The first thing to know is that you’ve got to practice before game time. In other words, notice your emotions (positive and otherwise) before you’re confronted with a hugely stressful situation. Awareness of your emotions can happen in a few ways. You might notice it in your body first (e.g., increased heart rate, shorter breathing). You can notice your thoughts about the situation/experience. What is/was your internal dialogue that generated the response? Again, you can practice with positive and non-positive situations. Recognition is the first step.
Once you familiarize yourself with the array of emotions you experience, start practicing the management of them. Stop and make more empowering choices with how you respond.
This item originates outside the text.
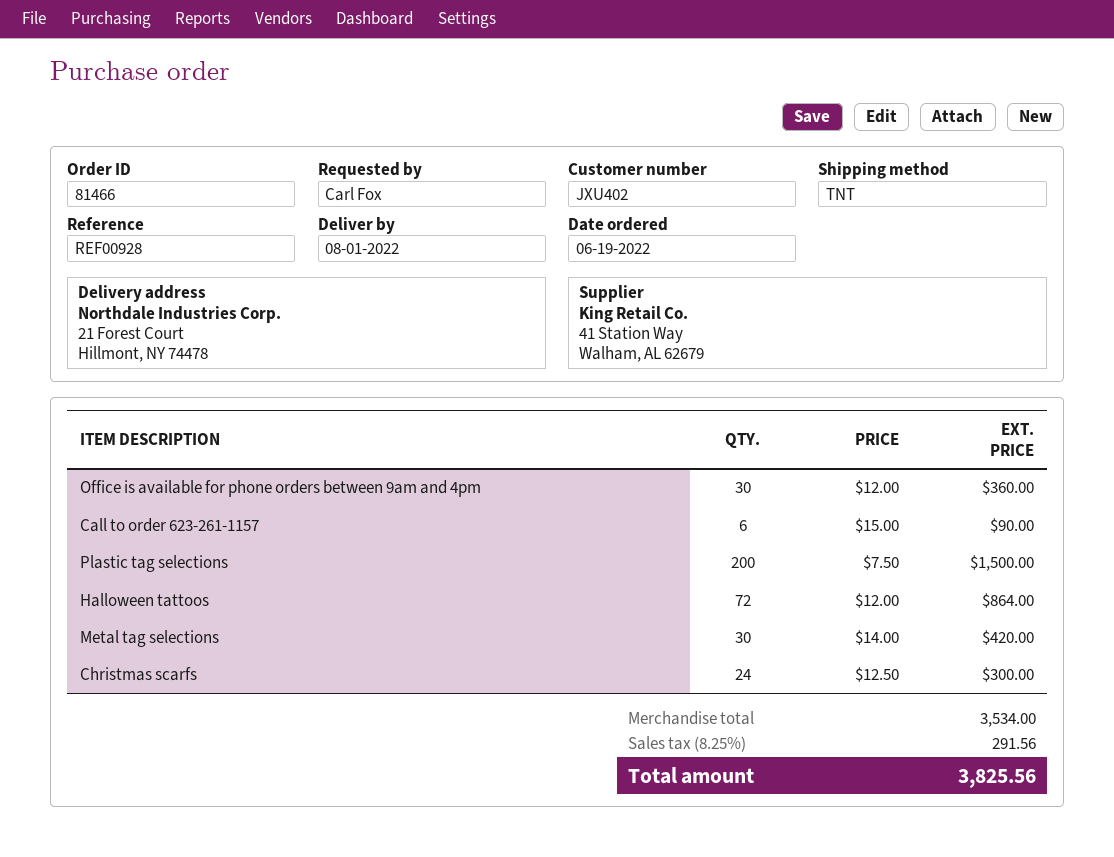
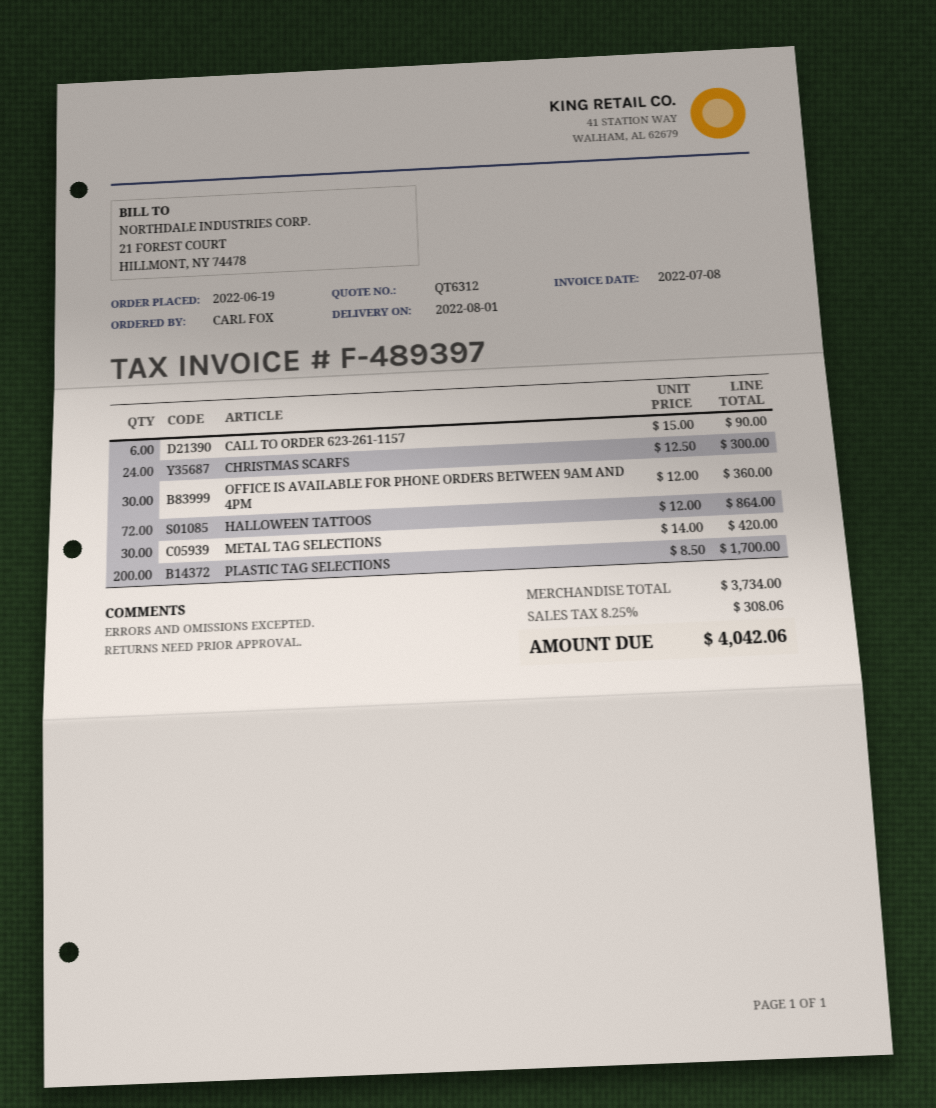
Plastic tag selections: 200 x 7.50 = 1500.00 -> 200 x 8.50 = 1700.00
subtotal: 3534.00 -> 3734.00
tax: 8.25% = 291.56 -> 8.25% = 308.06
total: 3825.56 -> 4042.06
Start with the easier ones first, then work your way up to more challenging situations (or people!)
One thing to note is research indicates that once we recognize we’ve been “triggered”, taking a 20-minute break to step away from the situation, the conversation can help us regain emotional control and a sense of calm.
V-EQ: VIRTUAL EMOTIONAL INTELLIGENCE
For many of you and your staff, work has shifted to a virtual environment. And, many organizations are realizing that the need for a brick and mortar location may not be as necessary as once thought. Many employees can get their work done from home, from anywhere, and be just as effective as working in an office building.
That said, it poses an interesting challenge (opportunity) for leaders to stay connected to their employees, to support them, to be in conversation with them, to lead them. The physical distance can be a barrier to emotional intelligence in that: you may not communicate as much with your staff, you may not see them as much (even with video conferencing), relationships may be strained due to the distance.
V-EQ (Virtual Emotional Intelligence) is just that – emotional intelligence in a virtual work environment. It’s a heightened awareness across the spectrum of emotional intelligence skills.